Work item |
Each line of the records below that includes "Adding" adds one to the count; state the final count by itself.

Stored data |

□ □ □ □ □

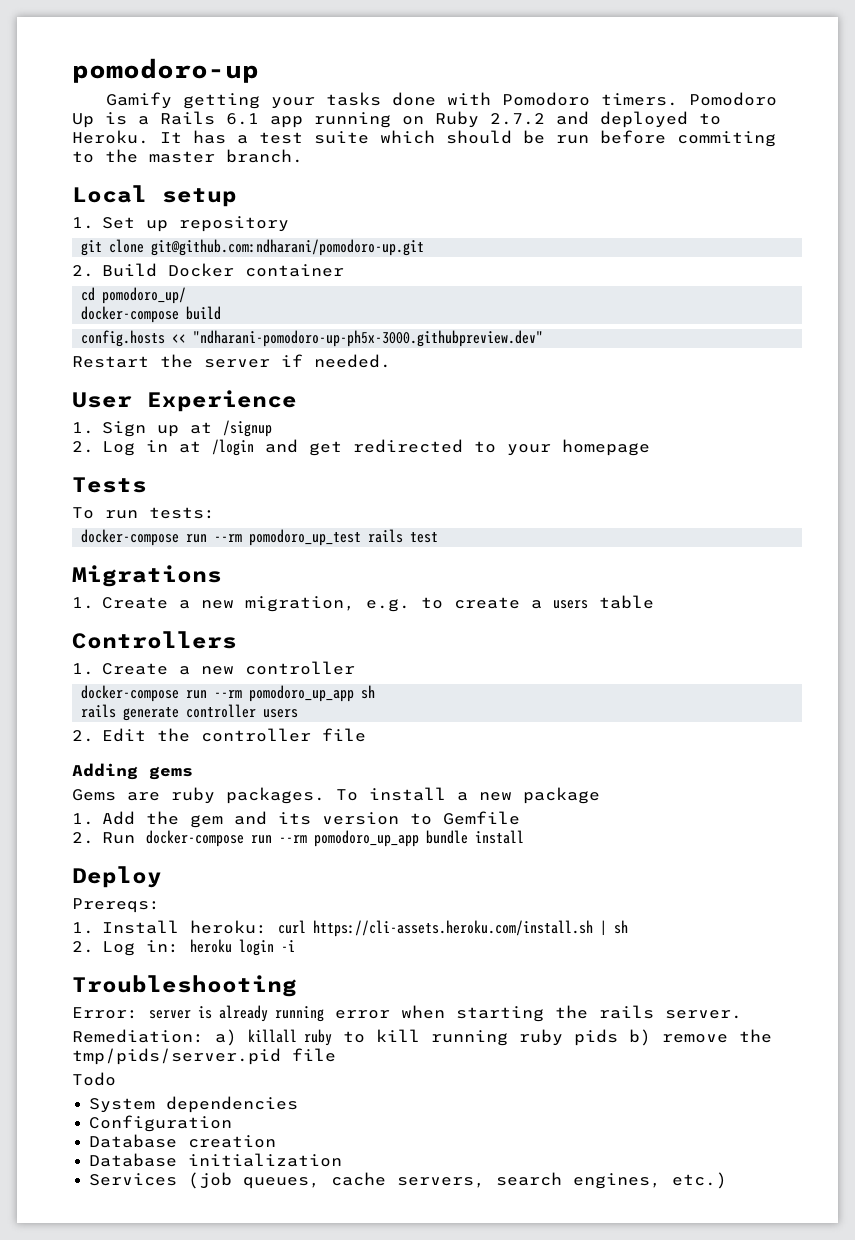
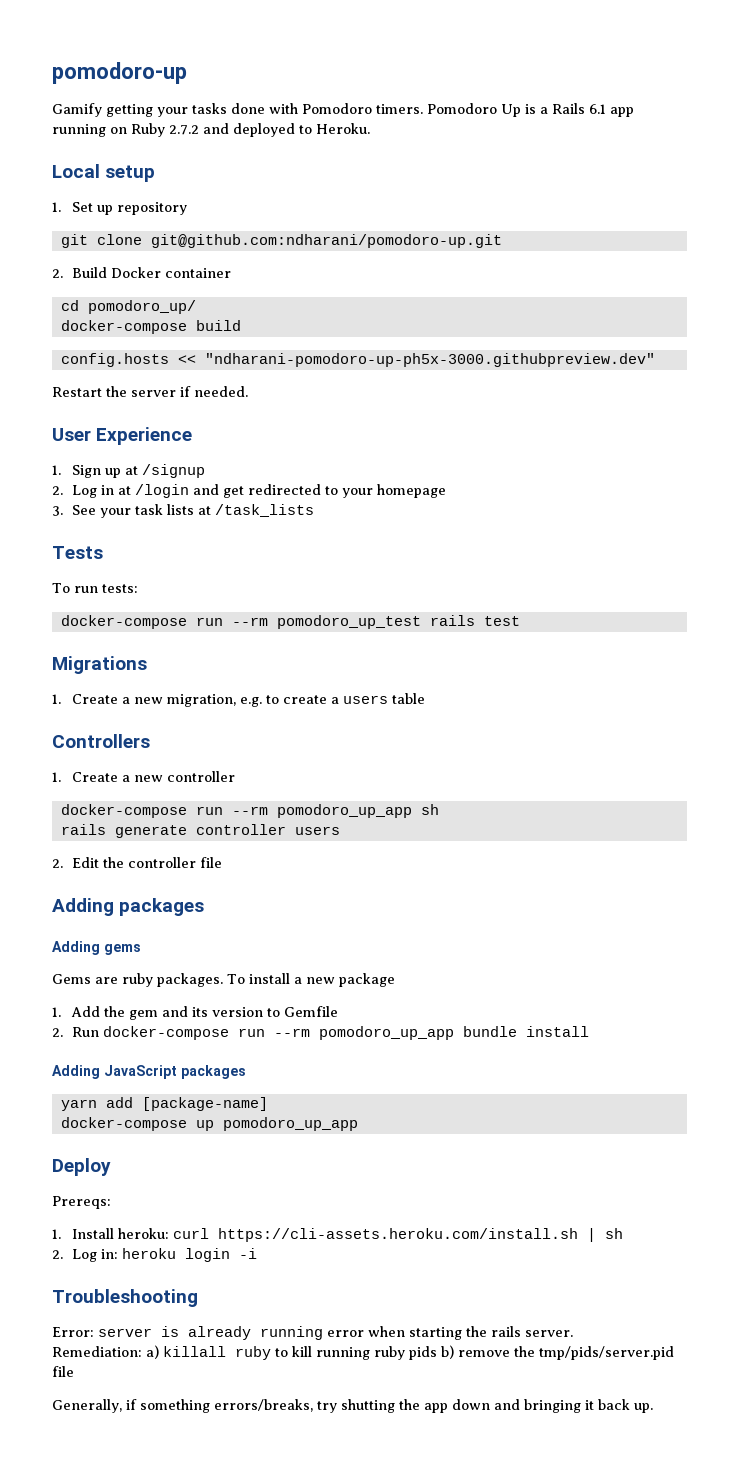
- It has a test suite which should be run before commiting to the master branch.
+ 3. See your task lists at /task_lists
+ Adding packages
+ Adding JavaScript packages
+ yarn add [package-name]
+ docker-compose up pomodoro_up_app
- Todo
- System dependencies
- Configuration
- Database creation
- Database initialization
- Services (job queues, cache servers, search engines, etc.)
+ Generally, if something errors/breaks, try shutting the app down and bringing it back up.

□ □ □ □ □

Worked solution |
2